**What is being asked:**
Scan the material for "Nord". Copy every line it appears in.

Supplied data section start

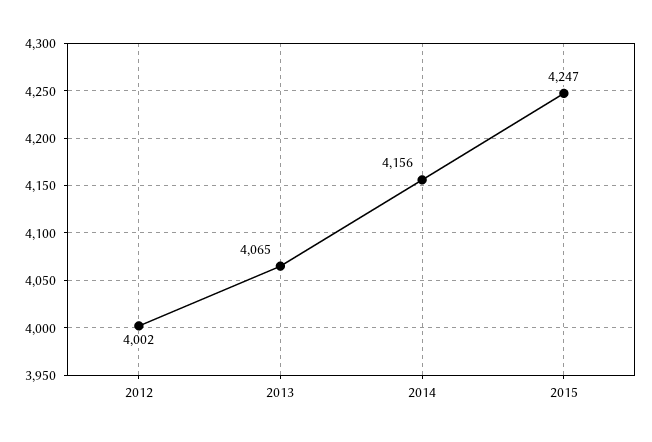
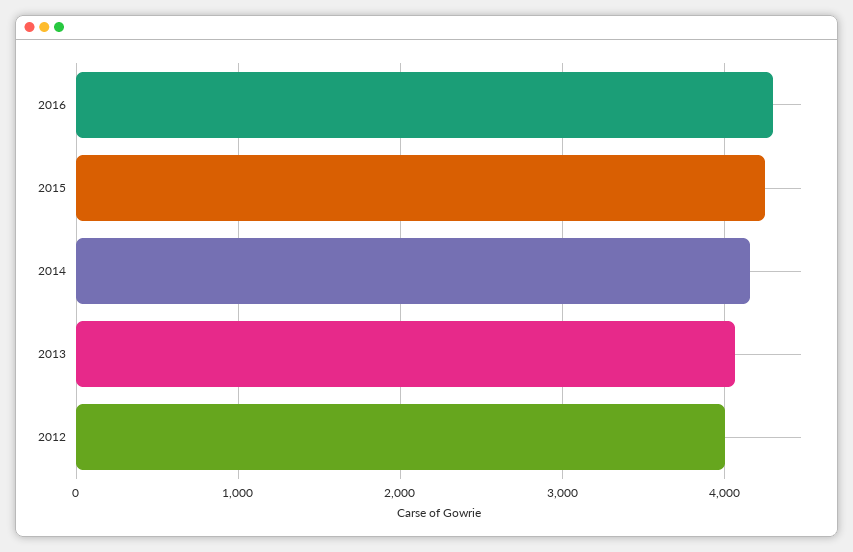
2016: none -> 4300

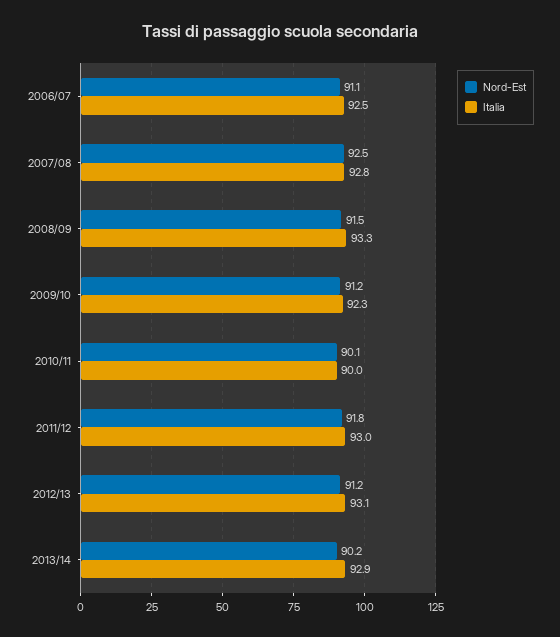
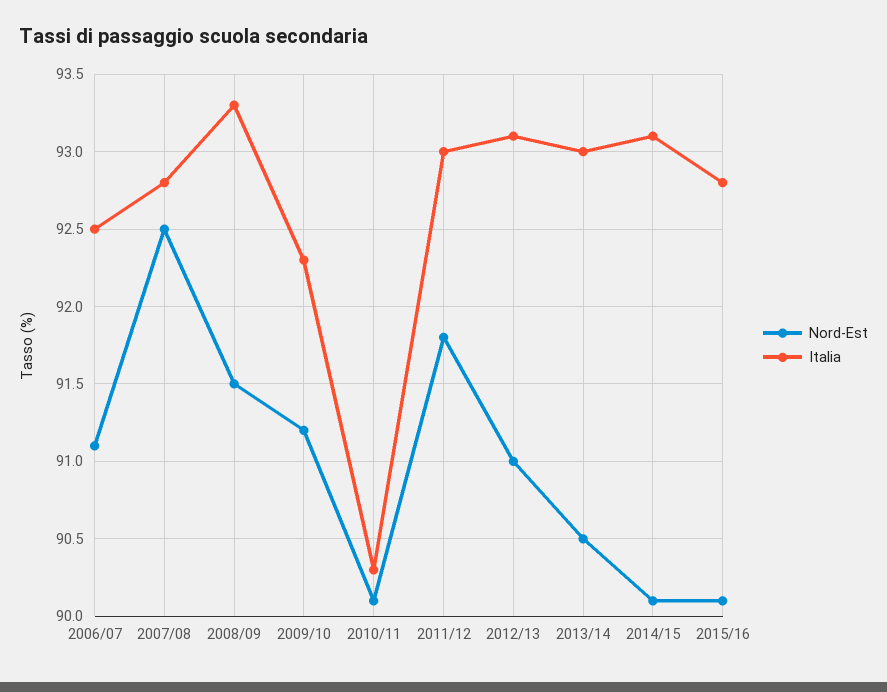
Italia, 2010/11: 90 -> 90.3
Nord-Est, 2012/13: 91.2 -> 91
Nord-Est, 2013/14: 90.2 -> 90.5
Italia, 2013/14: 92.9 -> 93
Nord-Est, 2014/15: none -> 90.1
Italia, 2014/15: none -> 93.1
Nord-Est, 2015/16: none -> 90.1
Italia, 2015/16: none -> 92.8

Supplied data section end

**Solution:**
Nord-Est, 2012/13: 91.2 -> 91
Nord-Est, 2013/14: 90.2 -> 90.5
Nord-Est, 2014/15: none -> 90.1
Nord-Est, 2015/16: none -> 90.1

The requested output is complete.